Consider the problem of assisted suicide. Murdering people at the end of life is intolerable, and helping them kill themselves is perilously close to murder. But requiring them and their kin to endure agony to the inevitable end is also intolerable. What to do?
For centuries, Hidden Law allowed a doctor, in consultation with the patient or the family or both, to quietly help a sufferer die. Formally speaking, what happened was simply a natural death. There were knowing nods, whispered hallway conversations, bedside understandings. But there was nothing to prosecute or absolve. Everyone involved knew what had happened. Everyone also knew the importance of pretending that nothing had happened.
Adultery, too, is socially dangerous. But, while you don't want to condone it, you can't eradicate it. The answer is a Chinese box of rules. For public consumption--that is, what we tell the children--the rule is: Never, never, never! But the real rule is: If you absolutely must fool around, keep it out of sight. Within that rule is a still more subtle one: If you pretend not to do it, we'll pretend not to notice. At some point, of course, word may seep out. Then what? Here yet another rule kicks in: If the cuckolded spouse either doesn't know or pretends not to know, then no hanky-panky is going on--no sirree!

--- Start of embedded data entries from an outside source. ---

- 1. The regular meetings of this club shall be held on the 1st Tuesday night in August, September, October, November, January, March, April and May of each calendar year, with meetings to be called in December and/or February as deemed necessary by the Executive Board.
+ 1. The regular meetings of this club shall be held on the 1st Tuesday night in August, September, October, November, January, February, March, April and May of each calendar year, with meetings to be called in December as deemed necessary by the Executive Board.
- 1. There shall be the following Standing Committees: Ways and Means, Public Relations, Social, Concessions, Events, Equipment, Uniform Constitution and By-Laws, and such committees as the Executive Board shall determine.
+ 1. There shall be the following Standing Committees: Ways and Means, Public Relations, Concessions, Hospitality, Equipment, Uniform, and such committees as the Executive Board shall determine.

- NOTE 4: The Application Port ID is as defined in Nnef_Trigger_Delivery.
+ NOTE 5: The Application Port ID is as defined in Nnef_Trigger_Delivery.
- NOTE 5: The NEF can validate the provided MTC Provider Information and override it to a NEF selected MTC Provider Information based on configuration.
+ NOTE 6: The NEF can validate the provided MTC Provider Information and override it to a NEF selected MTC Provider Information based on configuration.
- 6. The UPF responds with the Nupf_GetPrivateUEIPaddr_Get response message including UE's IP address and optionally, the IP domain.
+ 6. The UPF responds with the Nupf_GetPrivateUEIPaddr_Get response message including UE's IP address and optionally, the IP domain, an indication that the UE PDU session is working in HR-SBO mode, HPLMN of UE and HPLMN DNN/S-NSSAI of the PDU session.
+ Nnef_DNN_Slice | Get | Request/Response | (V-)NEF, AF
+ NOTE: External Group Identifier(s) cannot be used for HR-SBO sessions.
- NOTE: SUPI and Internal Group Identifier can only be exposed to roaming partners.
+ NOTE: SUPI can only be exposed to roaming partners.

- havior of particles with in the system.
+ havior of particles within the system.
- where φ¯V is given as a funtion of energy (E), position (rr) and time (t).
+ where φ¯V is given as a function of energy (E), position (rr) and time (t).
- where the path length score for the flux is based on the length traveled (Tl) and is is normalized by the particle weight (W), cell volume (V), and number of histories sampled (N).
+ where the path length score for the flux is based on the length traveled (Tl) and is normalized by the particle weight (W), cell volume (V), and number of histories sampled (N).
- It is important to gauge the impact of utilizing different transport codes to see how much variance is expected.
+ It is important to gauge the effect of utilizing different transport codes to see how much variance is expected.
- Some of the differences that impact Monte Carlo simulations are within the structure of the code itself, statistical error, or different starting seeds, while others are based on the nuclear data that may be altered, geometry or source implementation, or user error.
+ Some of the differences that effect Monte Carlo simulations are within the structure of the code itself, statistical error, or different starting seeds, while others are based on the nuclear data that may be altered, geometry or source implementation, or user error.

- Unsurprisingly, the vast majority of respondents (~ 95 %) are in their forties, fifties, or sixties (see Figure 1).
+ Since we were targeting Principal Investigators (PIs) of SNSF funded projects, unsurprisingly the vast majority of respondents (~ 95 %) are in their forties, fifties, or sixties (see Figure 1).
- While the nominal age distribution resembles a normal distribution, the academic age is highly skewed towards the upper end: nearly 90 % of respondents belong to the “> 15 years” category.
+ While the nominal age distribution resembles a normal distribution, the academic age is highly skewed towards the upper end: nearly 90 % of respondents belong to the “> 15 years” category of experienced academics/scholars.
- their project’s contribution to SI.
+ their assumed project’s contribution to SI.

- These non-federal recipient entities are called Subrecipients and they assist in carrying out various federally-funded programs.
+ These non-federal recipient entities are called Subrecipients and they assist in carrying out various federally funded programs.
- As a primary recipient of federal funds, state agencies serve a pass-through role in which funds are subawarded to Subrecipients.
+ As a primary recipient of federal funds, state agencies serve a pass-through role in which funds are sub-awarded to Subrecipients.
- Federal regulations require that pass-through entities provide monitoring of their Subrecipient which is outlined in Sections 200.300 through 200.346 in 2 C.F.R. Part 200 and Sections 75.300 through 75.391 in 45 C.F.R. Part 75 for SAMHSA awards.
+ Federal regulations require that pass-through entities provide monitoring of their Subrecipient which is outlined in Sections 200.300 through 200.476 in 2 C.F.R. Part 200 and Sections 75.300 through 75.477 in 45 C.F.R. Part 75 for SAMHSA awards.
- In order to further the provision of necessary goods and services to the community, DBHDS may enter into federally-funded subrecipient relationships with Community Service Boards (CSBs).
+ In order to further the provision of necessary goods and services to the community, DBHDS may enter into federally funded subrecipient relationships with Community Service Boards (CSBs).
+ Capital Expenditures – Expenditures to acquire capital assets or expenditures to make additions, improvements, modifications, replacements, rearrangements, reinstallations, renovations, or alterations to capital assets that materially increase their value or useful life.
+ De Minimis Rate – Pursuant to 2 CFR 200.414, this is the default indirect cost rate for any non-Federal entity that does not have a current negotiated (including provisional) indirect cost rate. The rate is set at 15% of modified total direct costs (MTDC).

In many areas Hidden and Formal Law coexist, provided that cops and lawyers and politicians stand discreetly aside and let Hidden Law work. In the post-Roe v. Wade world, we are so used to thinking of abortion in legalistic terms--as either murder or a right--that we forget abortion can be something else altogether: a secret. For many years, and to some extent even today, Hidden Law regulated abortion by saying you could have one, but people shouldn't find out about it. I am told that a middle-aged relative of mine had an abortion as a teenager, but this is a family secret, which I therefore do not know.